Required action — Filter the lines below, copying only those with the string "bracket".

(Stored records)
• • • • • • •
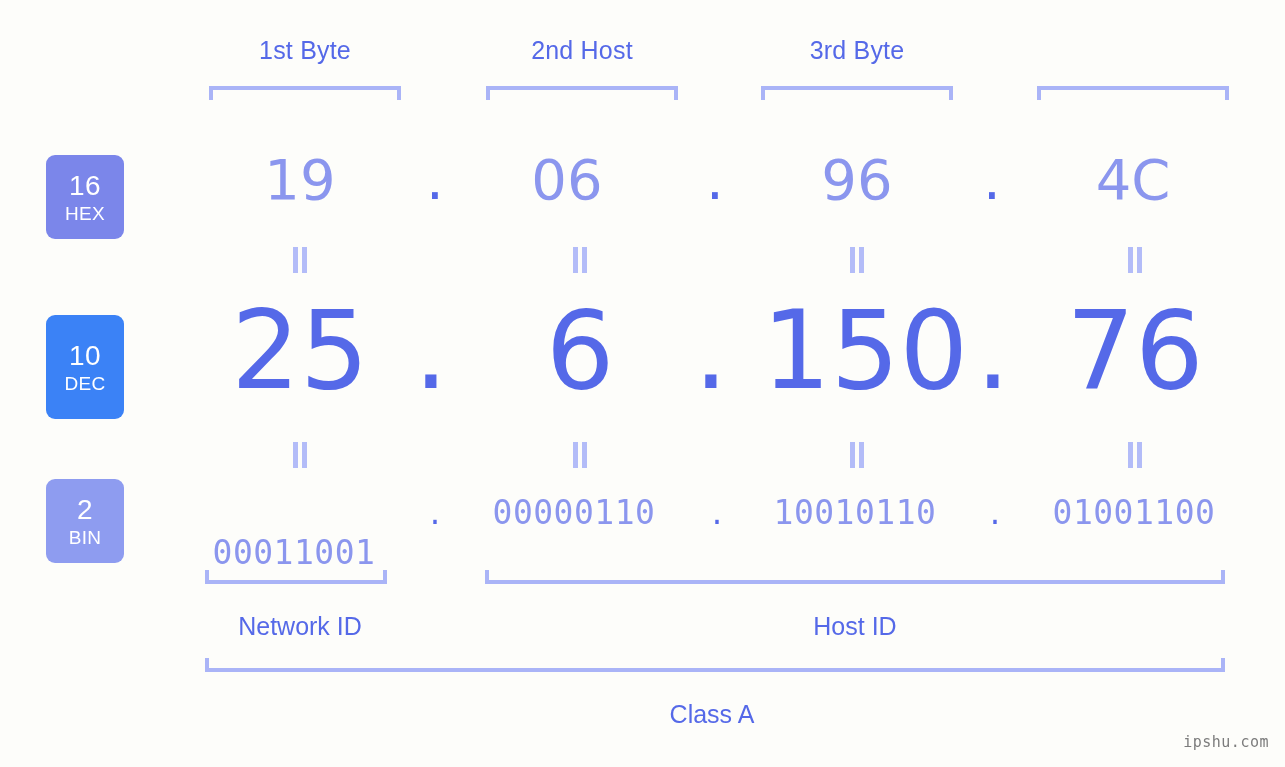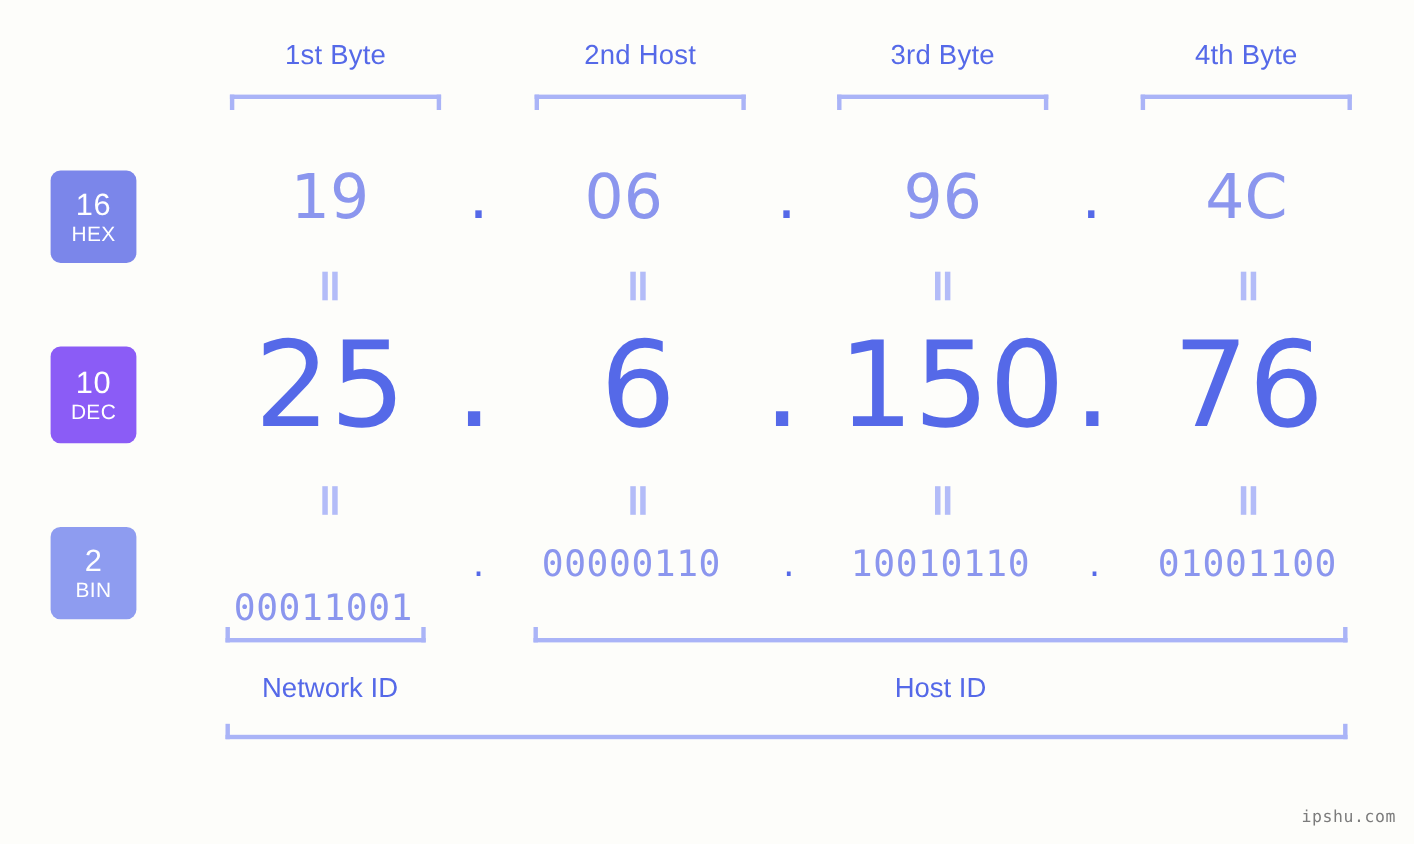--- a/index.html
+++ b/index.html
@@ -174,7 +174,6 @@
   <div class="byte-label" style="left:210px;width:190px;">1st Byte</div>
   <div class="byte-label" style="left:487px;width:190px;">2nd Host</div>
   <div class="byte-label" style="left:762px;width:190px;">3rd Byte</div>
-  <div class="byte-label" style="left:1038px;width:190px;">4th Byte</div>
 
   <div class="top-bracket" style="left:209px;width:192px;"></div>
   <div class="top-bracket" style="left:486px;width:192px;"></div>

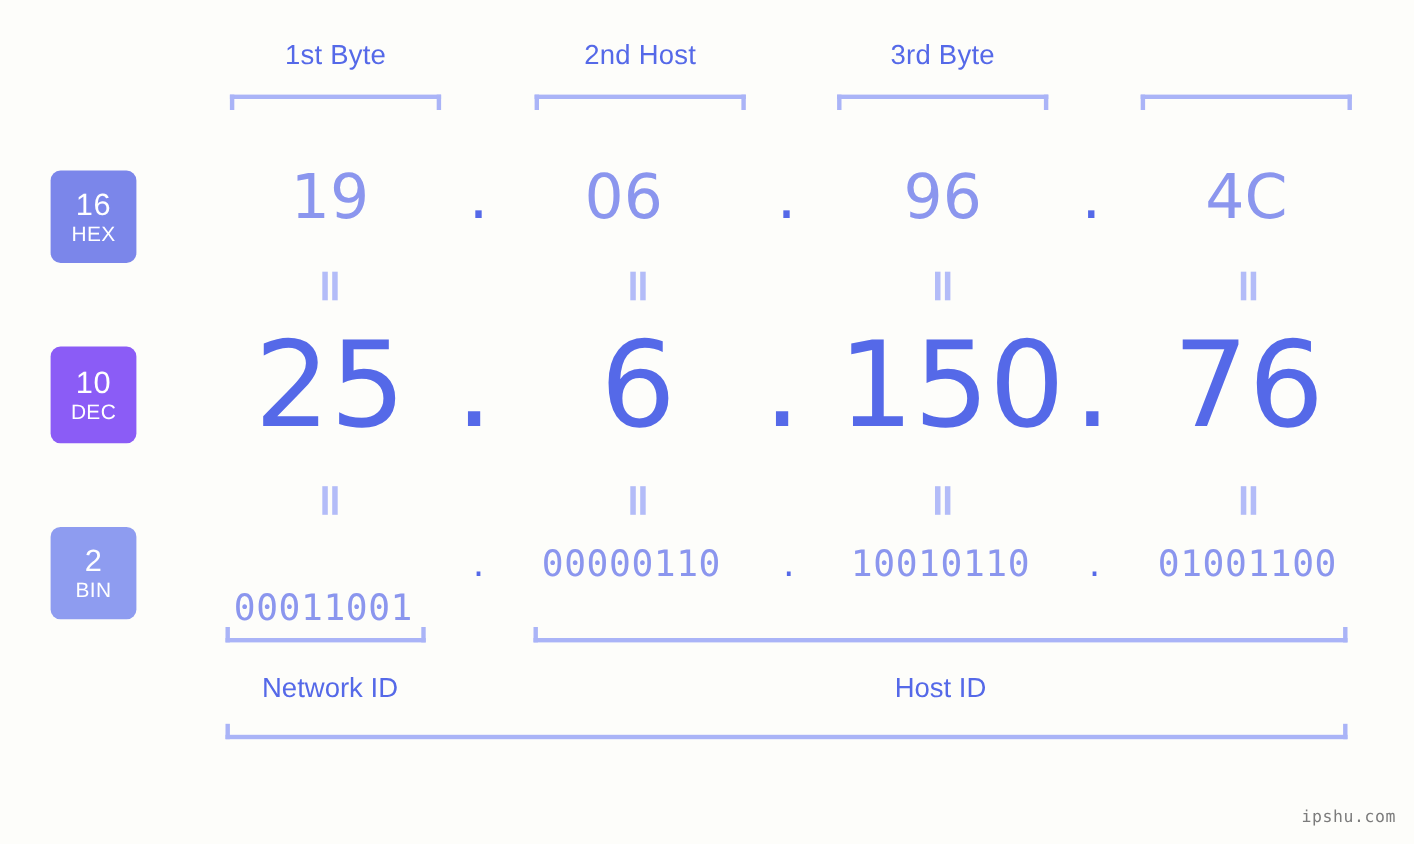--- a/index.html
+++ b/index.html
@@ -61,7 +61,7 @@
     letter-spacing:0.3px;
   }
   #badge-hex{top:155px;height:84px;background:#7b86ea;}
-  #badge-dec{top:315px;height:88px;background:#8b5cf6;}
+  #badge-dec{top:315px;height:104px;background:#3b82f6;}
   #badge-bin{top:479px;height:84px;background:#8e9cf0;}
 
   

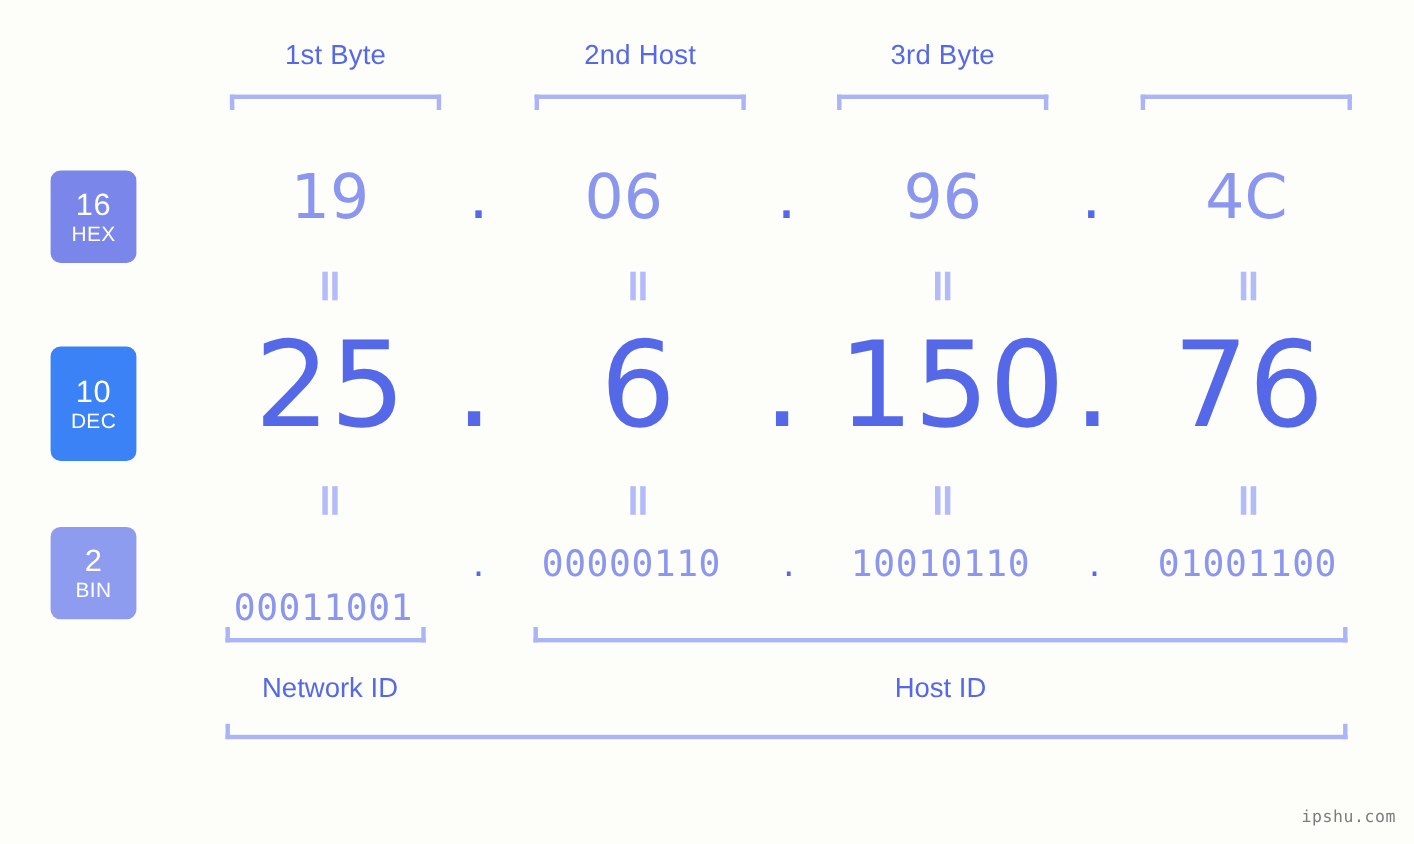--- a/index.html
+++ b/index.html
@@ -264,6 +264,7 @@
   <div class="bot-label" style="left:755px;top:612px;width:200px;">Host ID</div>
 
   <div class="bot-bracket" style="left:205px;top:658px;width:1020px;"></div>
+  <div class="bot-label" style="left:612px;top:700px;width:200px;">Class A</div>
 
   <div id="watermark">ipshu.com</div>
• • • • • • •
Task result —
   <div class="top-bracket" style="left:209px;width:192px;"></div>
   <div class="top-bracket" style="left:486px;width:192px;"></div>
   <div class="bot-bracket" style="left:205px;top:658px;width:1020px;"></div>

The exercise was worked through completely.